> [Directions] In the material below, the required lines run from the one containing "[8,1029,438,1051] Forumszeit: 24.07.2026, 16:08" through the one containing "[260,3,469,37] КМ-27181 |". Copy those lines exactly, ends included, and nothing else.

> [Exercise input]
————————

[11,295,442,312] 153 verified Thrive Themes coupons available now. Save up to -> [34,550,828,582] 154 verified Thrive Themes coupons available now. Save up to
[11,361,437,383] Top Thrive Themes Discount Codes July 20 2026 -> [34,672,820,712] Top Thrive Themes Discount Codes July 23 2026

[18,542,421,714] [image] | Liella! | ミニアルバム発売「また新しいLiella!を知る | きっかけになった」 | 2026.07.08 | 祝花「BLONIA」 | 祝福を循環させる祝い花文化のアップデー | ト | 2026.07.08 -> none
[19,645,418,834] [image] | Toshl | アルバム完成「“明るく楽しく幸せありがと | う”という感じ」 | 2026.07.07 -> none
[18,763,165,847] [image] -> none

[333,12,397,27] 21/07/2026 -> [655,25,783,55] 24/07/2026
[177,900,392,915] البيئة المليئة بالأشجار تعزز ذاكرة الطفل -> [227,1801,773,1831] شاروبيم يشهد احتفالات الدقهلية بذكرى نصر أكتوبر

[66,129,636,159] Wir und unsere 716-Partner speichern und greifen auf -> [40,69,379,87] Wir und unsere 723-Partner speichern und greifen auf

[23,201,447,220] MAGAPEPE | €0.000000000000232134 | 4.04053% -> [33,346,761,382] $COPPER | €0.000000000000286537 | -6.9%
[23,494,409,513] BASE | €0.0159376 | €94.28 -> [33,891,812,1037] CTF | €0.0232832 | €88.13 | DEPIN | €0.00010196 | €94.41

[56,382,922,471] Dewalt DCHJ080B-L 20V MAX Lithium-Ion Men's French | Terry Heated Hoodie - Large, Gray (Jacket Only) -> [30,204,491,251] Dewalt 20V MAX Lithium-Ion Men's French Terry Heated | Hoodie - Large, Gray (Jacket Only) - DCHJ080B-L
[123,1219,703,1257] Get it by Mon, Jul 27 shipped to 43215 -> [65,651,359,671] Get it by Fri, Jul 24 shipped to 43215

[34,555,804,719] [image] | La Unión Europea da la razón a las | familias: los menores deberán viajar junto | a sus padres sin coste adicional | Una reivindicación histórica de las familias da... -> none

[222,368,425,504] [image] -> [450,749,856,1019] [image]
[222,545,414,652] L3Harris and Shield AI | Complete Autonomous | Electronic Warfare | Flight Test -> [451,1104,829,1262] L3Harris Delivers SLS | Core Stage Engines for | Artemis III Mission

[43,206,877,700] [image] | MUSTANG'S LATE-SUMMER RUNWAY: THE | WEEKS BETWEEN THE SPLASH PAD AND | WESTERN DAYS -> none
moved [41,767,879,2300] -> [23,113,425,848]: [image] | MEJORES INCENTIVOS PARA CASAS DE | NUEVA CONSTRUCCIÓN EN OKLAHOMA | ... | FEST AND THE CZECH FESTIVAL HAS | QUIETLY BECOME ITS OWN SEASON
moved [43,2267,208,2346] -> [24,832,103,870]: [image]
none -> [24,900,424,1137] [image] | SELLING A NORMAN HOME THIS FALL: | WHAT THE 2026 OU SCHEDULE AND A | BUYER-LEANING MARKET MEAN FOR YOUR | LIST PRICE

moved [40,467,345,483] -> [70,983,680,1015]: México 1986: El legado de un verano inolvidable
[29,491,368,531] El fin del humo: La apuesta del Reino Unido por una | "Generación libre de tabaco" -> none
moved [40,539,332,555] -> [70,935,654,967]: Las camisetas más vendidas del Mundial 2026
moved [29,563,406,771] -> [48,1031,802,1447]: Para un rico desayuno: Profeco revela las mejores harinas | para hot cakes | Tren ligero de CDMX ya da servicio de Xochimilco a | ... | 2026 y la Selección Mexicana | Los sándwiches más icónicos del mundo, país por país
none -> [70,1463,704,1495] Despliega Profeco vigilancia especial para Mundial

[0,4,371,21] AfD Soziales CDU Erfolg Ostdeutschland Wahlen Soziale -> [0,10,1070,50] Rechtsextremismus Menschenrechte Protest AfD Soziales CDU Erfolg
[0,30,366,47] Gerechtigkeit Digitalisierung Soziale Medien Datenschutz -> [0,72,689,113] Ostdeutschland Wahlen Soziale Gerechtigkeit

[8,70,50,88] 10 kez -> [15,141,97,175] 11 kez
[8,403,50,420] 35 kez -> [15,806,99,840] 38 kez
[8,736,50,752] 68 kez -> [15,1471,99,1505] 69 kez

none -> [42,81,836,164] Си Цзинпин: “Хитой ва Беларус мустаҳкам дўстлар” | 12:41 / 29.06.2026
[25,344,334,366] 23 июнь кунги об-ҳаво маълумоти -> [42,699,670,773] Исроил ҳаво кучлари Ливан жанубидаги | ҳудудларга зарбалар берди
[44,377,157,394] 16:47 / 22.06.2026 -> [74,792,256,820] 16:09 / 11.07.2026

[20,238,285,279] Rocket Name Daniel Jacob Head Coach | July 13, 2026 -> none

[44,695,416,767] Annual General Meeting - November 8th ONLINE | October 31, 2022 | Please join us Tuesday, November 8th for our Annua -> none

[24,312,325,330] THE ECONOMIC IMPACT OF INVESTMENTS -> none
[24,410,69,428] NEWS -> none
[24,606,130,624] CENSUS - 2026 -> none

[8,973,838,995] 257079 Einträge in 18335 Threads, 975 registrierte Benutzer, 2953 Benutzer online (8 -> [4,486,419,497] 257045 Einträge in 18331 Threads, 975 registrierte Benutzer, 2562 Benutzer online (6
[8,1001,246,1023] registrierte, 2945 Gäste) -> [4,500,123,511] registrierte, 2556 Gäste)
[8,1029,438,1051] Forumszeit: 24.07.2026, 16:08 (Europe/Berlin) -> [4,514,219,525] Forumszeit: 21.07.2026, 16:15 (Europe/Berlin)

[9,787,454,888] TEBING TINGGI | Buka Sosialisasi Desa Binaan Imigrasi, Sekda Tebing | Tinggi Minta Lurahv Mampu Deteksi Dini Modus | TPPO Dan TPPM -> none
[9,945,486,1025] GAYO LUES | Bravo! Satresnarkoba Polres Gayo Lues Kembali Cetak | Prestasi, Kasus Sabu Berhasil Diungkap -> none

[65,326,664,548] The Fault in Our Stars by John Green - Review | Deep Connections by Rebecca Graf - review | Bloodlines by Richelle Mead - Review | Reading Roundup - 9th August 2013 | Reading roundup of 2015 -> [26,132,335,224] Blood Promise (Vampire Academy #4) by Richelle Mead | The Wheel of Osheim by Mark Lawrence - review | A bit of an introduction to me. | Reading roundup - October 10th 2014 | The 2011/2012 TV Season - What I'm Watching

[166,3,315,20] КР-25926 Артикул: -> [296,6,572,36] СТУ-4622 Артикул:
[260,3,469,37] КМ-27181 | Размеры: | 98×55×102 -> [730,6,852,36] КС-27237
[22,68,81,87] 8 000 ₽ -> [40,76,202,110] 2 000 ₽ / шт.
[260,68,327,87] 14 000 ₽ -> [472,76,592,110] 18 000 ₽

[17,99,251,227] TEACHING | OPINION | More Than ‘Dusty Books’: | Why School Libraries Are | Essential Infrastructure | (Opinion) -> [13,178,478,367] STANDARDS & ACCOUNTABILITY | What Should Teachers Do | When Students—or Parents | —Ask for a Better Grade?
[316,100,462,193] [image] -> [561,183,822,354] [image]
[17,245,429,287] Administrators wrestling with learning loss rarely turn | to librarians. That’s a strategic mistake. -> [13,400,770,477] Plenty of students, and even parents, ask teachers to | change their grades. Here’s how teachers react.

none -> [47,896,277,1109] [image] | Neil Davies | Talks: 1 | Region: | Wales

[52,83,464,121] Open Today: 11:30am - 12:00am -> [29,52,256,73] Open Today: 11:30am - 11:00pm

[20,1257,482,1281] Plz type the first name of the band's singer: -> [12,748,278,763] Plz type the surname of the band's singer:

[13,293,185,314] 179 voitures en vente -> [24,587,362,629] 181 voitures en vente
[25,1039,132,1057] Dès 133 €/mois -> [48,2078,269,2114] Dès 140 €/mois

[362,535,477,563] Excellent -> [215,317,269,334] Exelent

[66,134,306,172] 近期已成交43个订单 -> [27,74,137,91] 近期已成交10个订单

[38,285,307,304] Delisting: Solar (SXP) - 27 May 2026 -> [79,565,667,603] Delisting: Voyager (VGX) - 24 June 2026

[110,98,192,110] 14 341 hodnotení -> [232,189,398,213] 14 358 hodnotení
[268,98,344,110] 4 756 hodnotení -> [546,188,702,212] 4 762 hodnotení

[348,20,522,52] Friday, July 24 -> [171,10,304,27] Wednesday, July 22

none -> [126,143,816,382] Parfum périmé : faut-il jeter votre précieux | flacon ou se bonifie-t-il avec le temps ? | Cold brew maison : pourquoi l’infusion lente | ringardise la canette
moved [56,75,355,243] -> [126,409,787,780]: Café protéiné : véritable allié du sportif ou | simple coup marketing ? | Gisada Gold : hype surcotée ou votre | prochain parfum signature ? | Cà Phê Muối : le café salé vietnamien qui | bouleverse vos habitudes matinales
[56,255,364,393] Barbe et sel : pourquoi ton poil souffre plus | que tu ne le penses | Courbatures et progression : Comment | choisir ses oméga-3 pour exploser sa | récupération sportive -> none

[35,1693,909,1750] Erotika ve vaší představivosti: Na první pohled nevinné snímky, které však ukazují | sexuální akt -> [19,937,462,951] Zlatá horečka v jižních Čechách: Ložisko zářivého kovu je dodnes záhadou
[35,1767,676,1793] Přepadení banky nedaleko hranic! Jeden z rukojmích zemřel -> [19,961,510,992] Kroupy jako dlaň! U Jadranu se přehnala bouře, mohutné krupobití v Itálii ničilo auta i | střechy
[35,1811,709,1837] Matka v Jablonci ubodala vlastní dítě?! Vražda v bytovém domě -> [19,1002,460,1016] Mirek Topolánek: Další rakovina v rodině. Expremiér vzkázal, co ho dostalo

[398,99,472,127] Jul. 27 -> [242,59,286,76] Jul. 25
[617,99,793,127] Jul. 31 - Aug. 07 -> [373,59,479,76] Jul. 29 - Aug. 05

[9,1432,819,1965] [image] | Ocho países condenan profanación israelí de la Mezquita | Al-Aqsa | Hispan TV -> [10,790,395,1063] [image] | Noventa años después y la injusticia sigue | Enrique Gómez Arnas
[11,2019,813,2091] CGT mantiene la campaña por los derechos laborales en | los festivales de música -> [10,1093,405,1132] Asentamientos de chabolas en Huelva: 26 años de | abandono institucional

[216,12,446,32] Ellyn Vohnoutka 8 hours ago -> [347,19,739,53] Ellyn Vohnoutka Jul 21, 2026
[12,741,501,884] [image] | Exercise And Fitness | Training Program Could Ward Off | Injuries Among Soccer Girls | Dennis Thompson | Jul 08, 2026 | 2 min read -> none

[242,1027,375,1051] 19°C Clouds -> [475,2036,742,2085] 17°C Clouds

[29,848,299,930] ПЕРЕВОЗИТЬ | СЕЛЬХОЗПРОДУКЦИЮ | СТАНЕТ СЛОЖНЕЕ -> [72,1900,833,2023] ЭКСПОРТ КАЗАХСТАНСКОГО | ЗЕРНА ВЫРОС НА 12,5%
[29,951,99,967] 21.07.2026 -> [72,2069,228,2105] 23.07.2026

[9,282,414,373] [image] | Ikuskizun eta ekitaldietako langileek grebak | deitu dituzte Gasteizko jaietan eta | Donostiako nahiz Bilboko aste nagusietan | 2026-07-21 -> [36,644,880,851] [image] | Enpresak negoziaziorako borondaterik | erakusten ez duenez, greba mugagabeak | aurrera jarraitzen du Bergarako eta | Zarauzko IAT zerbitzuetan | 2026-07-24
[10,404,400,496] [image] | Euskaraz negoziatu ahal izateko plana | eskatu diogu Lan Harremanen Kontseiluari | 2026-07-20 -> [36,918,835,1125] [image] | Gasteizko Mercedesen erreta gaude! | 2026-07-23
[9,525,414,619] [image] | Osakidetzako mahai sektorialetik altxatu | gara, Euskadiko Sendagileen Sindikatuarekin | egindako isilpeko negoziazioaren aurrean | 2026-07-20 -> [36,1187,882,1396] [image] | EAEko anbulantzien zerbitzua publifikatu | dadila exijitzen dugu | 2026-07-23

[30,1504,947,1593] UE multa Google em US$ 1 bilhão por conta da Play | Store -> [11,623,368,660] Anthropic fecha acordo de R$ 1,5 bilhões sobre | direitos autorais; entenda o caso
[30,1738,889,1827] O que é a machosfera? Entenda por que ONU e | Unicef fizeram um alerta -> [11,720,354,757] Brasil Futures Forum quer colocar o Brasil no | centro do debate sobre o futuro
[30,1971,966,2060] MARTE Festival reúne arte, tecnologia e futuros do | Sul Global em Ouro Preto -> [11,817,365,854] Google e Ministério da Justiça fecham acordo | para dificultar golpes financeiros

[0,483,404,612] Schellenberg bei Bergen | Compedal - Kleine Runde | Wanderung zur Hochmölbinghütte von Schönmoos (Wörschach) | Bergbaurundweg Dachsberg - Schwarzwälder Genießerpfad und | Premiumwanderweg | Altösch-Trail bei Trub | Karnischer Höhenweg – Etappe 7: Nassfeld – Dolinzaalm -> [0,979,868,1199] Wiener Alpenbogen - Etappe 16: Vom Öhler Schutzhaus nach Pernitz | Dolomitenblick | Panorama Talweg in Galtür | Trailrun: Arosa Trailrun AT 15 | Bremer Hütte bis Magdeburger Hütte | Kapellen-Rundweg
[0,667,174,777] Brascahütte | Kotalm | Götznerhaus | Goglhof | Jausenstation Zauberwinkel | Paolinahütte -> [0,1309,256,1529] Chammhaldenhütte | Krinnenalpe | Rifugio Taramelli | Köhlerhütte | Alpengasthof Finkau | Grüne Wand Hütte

————————

> [Response area]
[8,1029,438,1051] Forumszeit: 24.07.2026, 16:08 (Europe/Berlin) -> [4,514,219,525] Forumszeit: 21.07.2026, 16:15 (Europe/Berlin)

[9,787,454,888] TEBING TINGGI | Buka Sosialisasi Desa Binaan Imigrasi, Sekda Tebing | Tinggi Minta Lurahv Mampu Deteksi Dini Modus | TPPO Dan TPPM -> none
[9,945,486,1025] GAYO LUES | Bravo! Satresnarkoba Polres Gayo Lues Kembali Cetak | Prestasi, Kasus Sabu Berhasil Diungkap -> none

[65,326,664,548] The Fault in Our Stars by John Green - Review | Deep Connections by Rebecca Graf - review | Bloodlines by Richelle Mead - Review | Reading Roundup - 9th August 2013 | Reading roundup of 2015 -> [26,132,335,224] Blood Promise (Vampire Academy #4) by Richelle Mead | The Wheel of Osheim by Mark Lawrence - review | A bit of an introduction to me. | Reading roundup - October 10th 2014 | The 2011/2012 TV Season - What I'm Watching

[166,3,315,20] КР-25926 Артикул: -> [296,6,572,36] СТУ-4622 Артикул:
[260,3,469,37] КМ-27181 | Размеры: | 98×55×102 -> [730,6,852,36] КС-27237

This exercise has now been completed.